Enjeux

Les permis de construire désormais valables pour trois ans… voire cinq

La prolongation de la durée de validité des autorisations d’urbanisme est pérennisée. Deux bonus d’un an peuvent, de plus, être accordés.

Un coup de pouce aux projets en panne. Le décret permettant de sauver les autorisations d’urbanisme de la caducité vient de paraître. Daté du 5 janvier, il grave dans le marbre le passage de deux à trois ans de la durée de validité des permis de construire, d’aménager ou de démolir et des décisions de non-opposition à déclaration préalable. Ce délai avait déjà été porté à trois ans, mais seulement pour l’année 2015. Désormais, cette règle s’appliquera sans limitation dans le temps. « C’est une très bonne chose, se réjouit Elsa Sacksick, avocate associée chez AdDen avocats. Sur l’année 2015, elle a déjà eu un impact important, les cas de caducité étant assez nombreux. »
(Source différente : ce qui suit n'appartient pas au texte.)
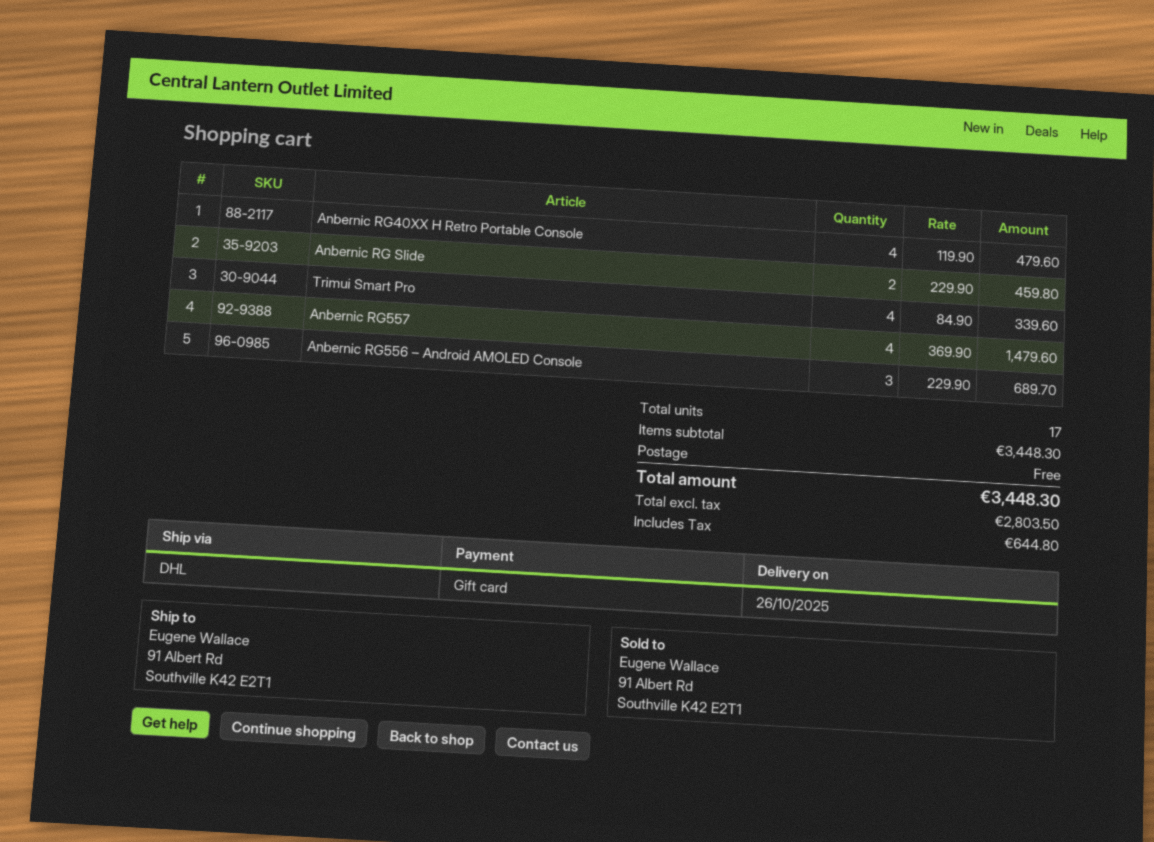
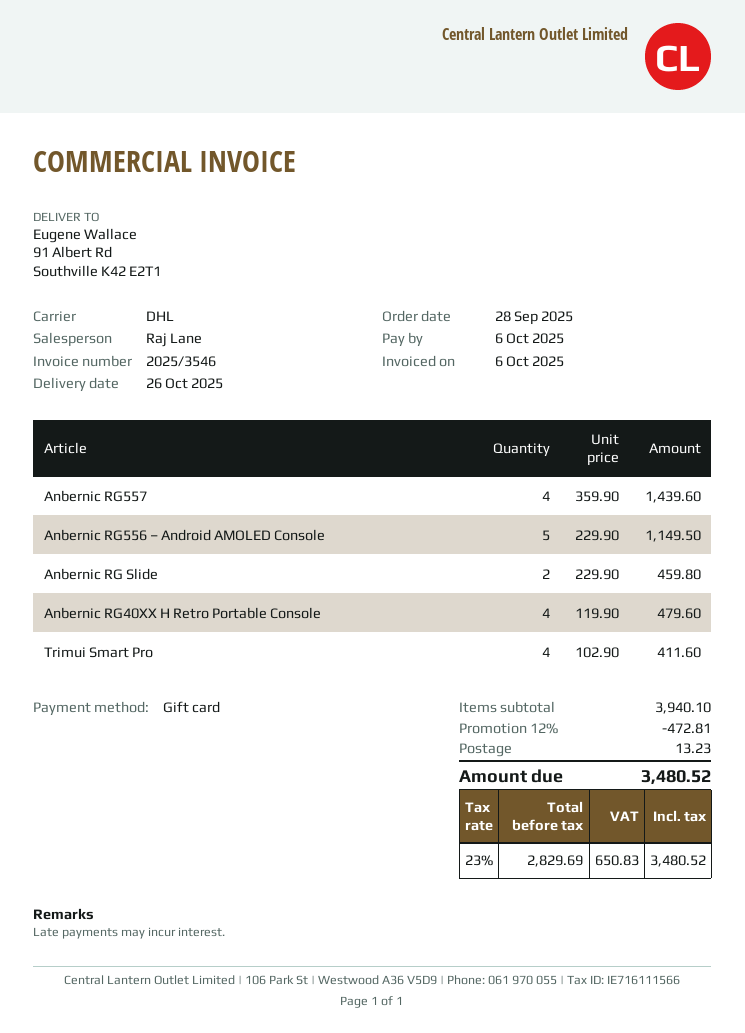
Trimui Smart Pro: 4 x 84.90 = 339.60 -> 4 x 102.90 = 411.60
Anbernic RG557: 4 x 369.90 = 1479.60 -> 4 x 359.90 = 1439.60
Anbernic RG556 – Android AMOLED Console: 3 x 229.90 = 689.70 -> 5 x 229.90 = 1149.50
subtotal: 3448.30 -> 3940.10
discount: none -> 12% = 472.81
shipping: 0.00 -> 13.23
net: 2803.50 -> 2829.69
tax: 644.80 -> 650.83
total: 3448.30 -> 3480.52

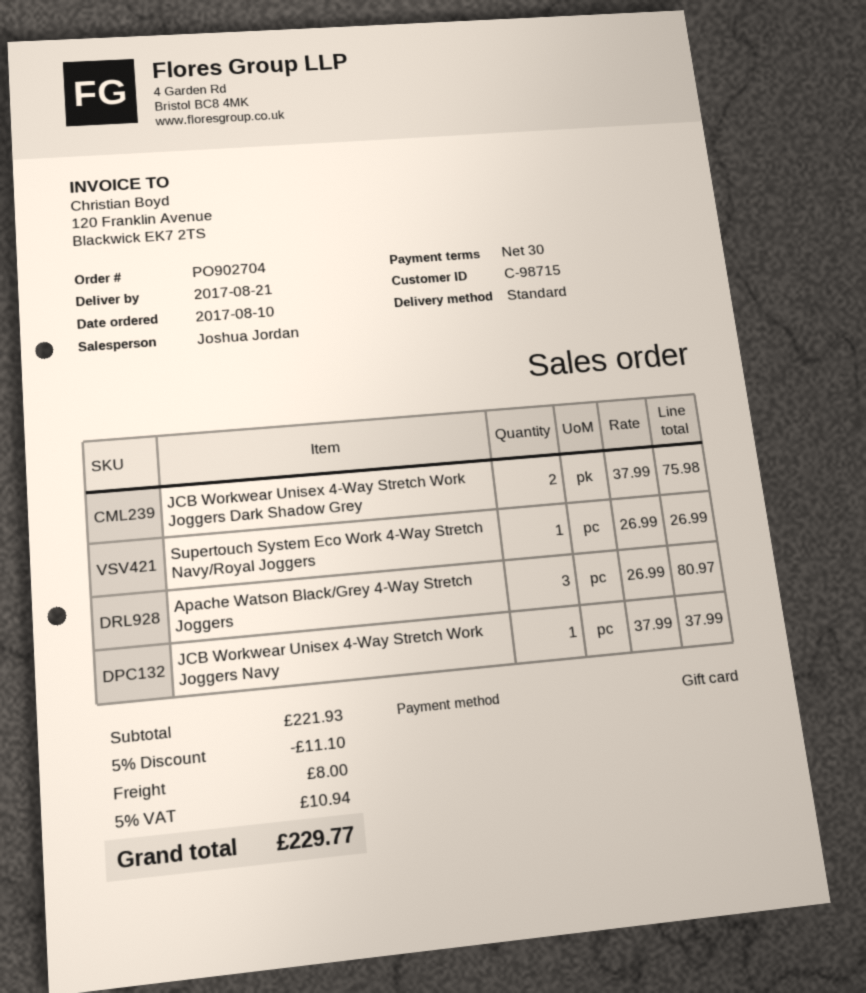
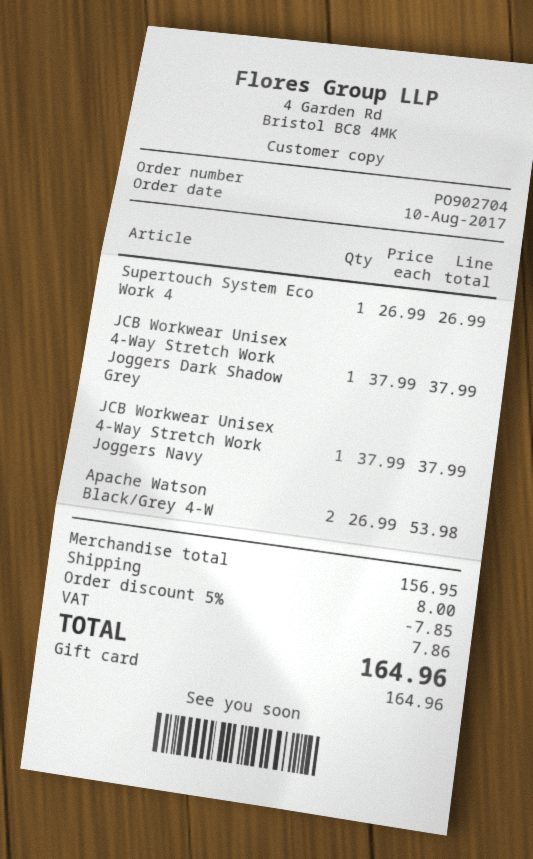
JCB Workwear Unisex 4-Way Stretch Work Joggers Dark Shadow Grey: 2 x 37.99 = 75.98 -> 1 x 37.99 = 37.99
Apache Watson Black/Grey 4-Way Stretch Joggers: 3 x 26.99 = 80.97 -> 2 x 26.99 = 53.98
subtotal: 221.93 -> 156.95
discount: 5% = 11.10 -> 5% = 7.85
tax: 10.94 -> 7.86
total: 229.77 -> 164.96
Concrètement, en l’absence de recours, le permis sera périmé si les travaux ne sont pas entrepris dans le délai de trois ans ou si, passé ce délai, les travaux sont interrompus pendant plus d’une année. « Trois ans est une durée beaucoup plus réaliste, apprécie Steve Hercé, avocat au cabinet Boivin et Associés. Deux années suffisent pour les constructions des particuliers. Mais, pour les projets de plus grande envergure, il y a mille tracasseries qui font que cela est souvent trop court. De plus, le bouclage financier n’intervient généralement qu’une fois les autorisations obtenues. Sans compter qu’entre la délivrance du permis et le lancement des travaux, les projets sont très souvent affinés sur le plan technique, et cela prend du temps. »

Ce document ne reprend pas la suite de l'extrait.